Please get in touch with us on our Helpline on 0808 8020 133 or the Netline here to talk to an adviser 1-2-1 and discuss the further support and treatment options available to you.
Well done for continuing to post here.
Wishing you all the very best,
Forum Admin
That took me by surprise a message from admin, maybe I was a little too honest with how I’ve been feeling. On the other hand I think this is the place to be honest. I’ve done the sensible thing and talked to my GP, I’m on medication as it is and she’s changed that and I’m going back again later this week. I feel lucky to have found a good GP who takes the time to listen and offers support.
I really appreciate the message though, I’ve had a couple of chats online here and they do help but really I have to help myself. It’s nice to think somebody cares.
I’m just going to take it week by week and try to get back to a happy place again. I’ll try to remember the state I’m in if in the future I think I can control my gambling again. I really can’t, win or lose I still feel so depressed when I’m gambling.
I’ll keep posting here, it helps.
So over 3 weeks now since my melt down and my head is clearer. Still very little money of course but payday is approaching and I worked a lot of extra hours last month. No gambling although amazingly I’ve had the urge at times it’s crazy that as low as I was last month the thoughts still keep coming.
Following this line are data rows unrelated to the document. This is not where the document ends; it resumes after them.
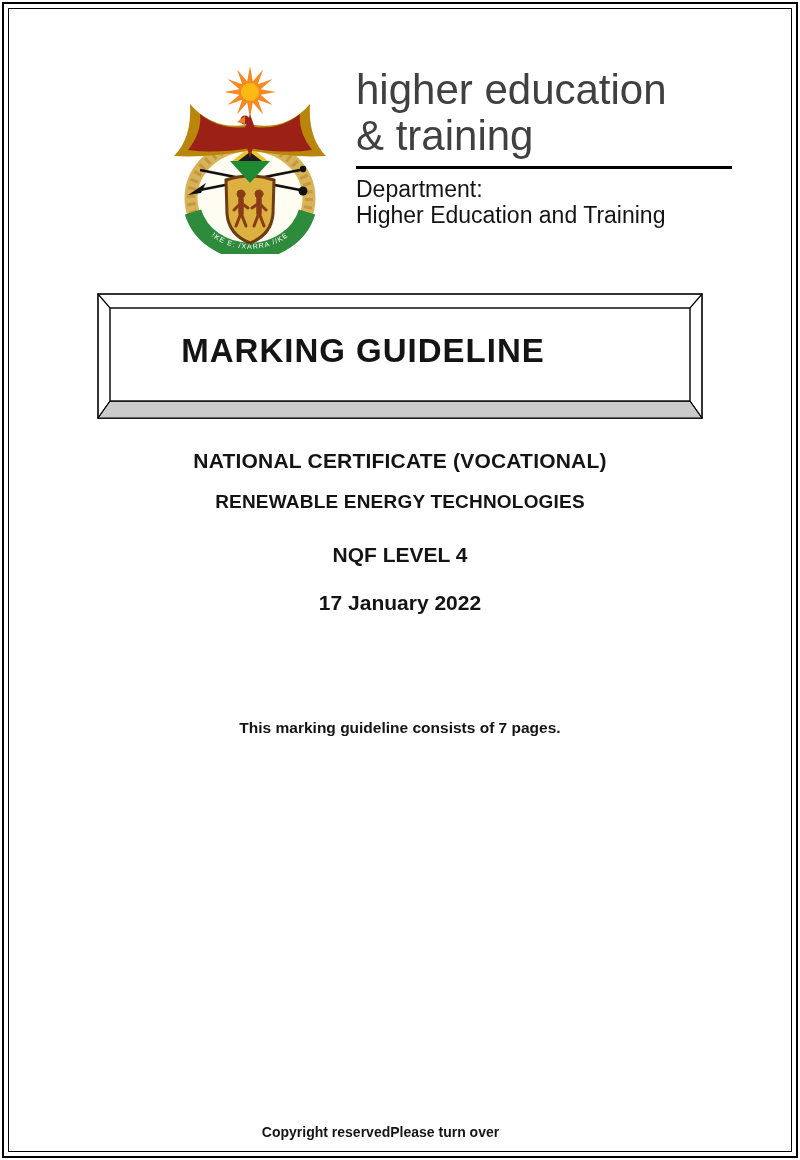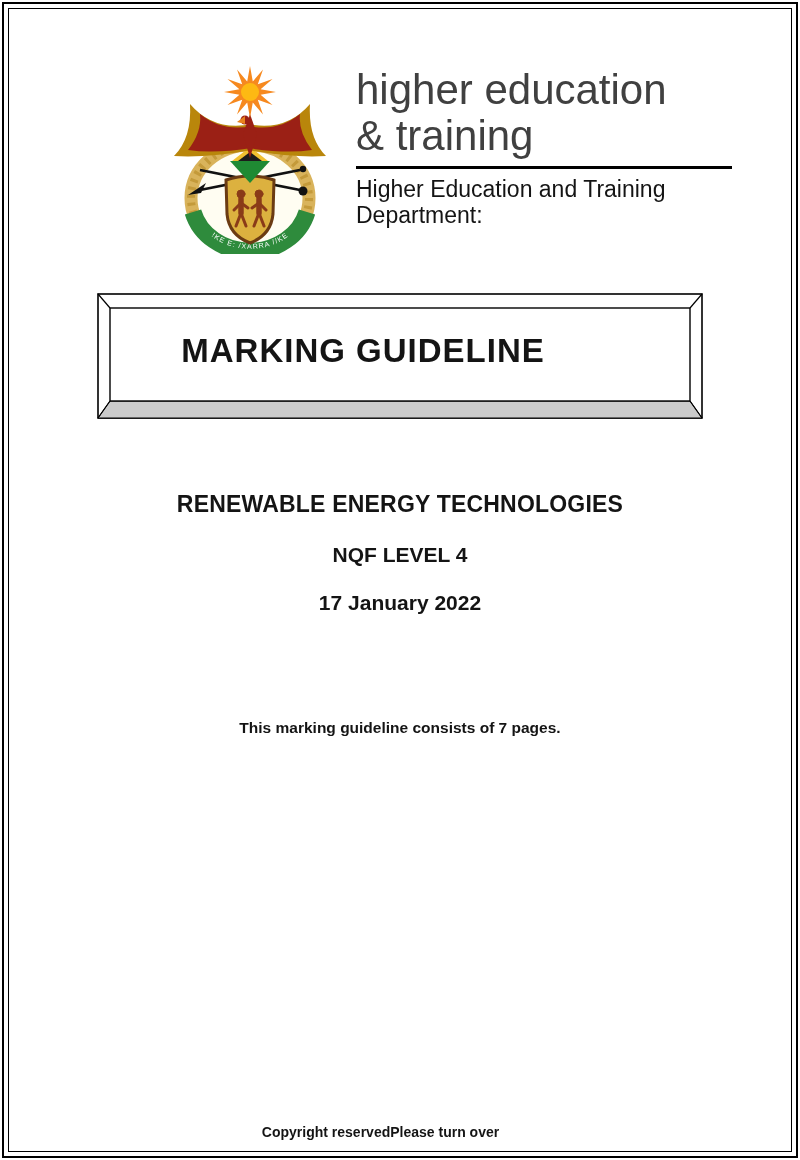--- a/index.html
+++ b/index.html
@@ -24,21 +24,21 @@
   .title-box{position:absolute;left:97px;top:293px;width:532px;height:126px;}
   .title-box svg{position:absolute;left:0;top:0;}
   .title-text{
     position:absolute;inset:0;display:flex;align-items:center;justify-content:center;
     font-size:33px;font-weight:700;letter-spacing:1px;padding-bottom:10px;
   }
 
   
   .cline{position:absolute;left:0;right:0;text-align:center;font-weight:700;}
   .cert{top:449px;font-size:21px;letter-spacing:0.2px;}
-  .subject{top:491px;font-size:23px;letter-spacing:0.2px;}
+  .subject{top:491px;font-size:19px;letter-spacing:0.2px;}
   .level{top:518px;font-size:21px;margin-top:25px;}
   .date{top:591px;font-size:21px;}
   .note{top:719px;font-size:15.5px;}
 
   
   .footer{position:absolute;left:24px;right:63px;top:1124px;display:flex;justify-content:center;font-size:14px;font-weight:700;}
 </style>
 </head>
 <body>
 
@@ -92,38 +92,39 @@
       <polygon points="77,58 85,52 85,60" fill="var(--beak-orange)"></polygon>
 
       <polygon fill="var(--sun-orange)" points="90,2 92.8,17.4 103,5.5 97.8,20.2 112.5,15 100.6,25.2 116,28 100.6,30.8 112.5,41 97.8,35.8 103,50.5 92.8,38.6 90,54 87.2,38.6 77,50.5 82.2,35.8 67.5,41 79.4,30.8 64,28 79.4,25.2 67.5,15 82.2,20.2 77,5.5 87.2,17.4"></polygon>
       <circle cx="90" cy="28" r="9" fill="var(--sun-yellow)"></circle>
     </svg>
 
     <div class="head-text">
       <div class="wordmark">higher education</div>
       <div class="wordmark">&amp; training</div>
       <div class="rule"></div>
+      <div class="dept">Department:</div>
       <div class="dept">Higher Education and Training</div>
-      <div class="dept">Department:</div>
     </div>
   </div>
 
   <div class="title-box">
     <svg width="606" height="126" viewBox="0 0 606 126" aria-hidden="true">
       <rect x="1" y="1" width="604" height="124" fill="#ffffff" stroke="#000" stroke-width="1.6"></rect>
       <polygon points="1,125 605,125 593,108 13,108" fill="var(--bevel-gray)" stroke="#000" stroke-width="1"></polygon>
       <line x1="1" y1="1" x2="13" y2="15" stroke="#000" stroke-width="1.2"></line>
       <line x1="605" y1="1" x2="593" y2="15" stroke="#000" stroke-width="1.2"></line>
       <line x1="1" y1="125" x2="13" y2="108" stroke="#000" stroke-width="1.2"></line>
       <line x1="605" y1="125" x2="593" y2="108" stroke="#000" stroke-width="1.2"></line>
       <rect x="13" y="15" width="580" height="93" fill="#ffffff" stroke="#000" stroke-width="1.4"></rect>
     </svg>
     <div class="title-text">MARKING GUIDELINE</div>
   </div>
 
+  <div class="cline cert">NATIONAL CERTIFICATE (VOCATIONAL)</div>
   <div class="cline subject">RENEWABLE ENERGY TECHNOLOGIES</div>
   <div class="cline level">NQF LEVEL 4</div>
   <div class="cline date">17 January 2022</div>
   <div class="cline note">This marking guideline consists of 7 pages.</div>
 
   <div class="footer">
     <span>Copyright reserved</span>
     <span>Please turn over</span>
   </div>
 </div>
Anyway I have my defences up. Got some time off work next week, could be an issue because I’ll be spending it alone with very little money while my friends go away. I see that as another deserved punishment for my failings so I’ll just have to deal with it. I’m still avoiding people as much as possible and seem to be filled with a lot of anger and hate, all directed at myself.
Anyway I’m up early for work tomorrow so I better sleep just felt like posting. I hope things soon feel a little more positive, I need something to happen that will make me smile.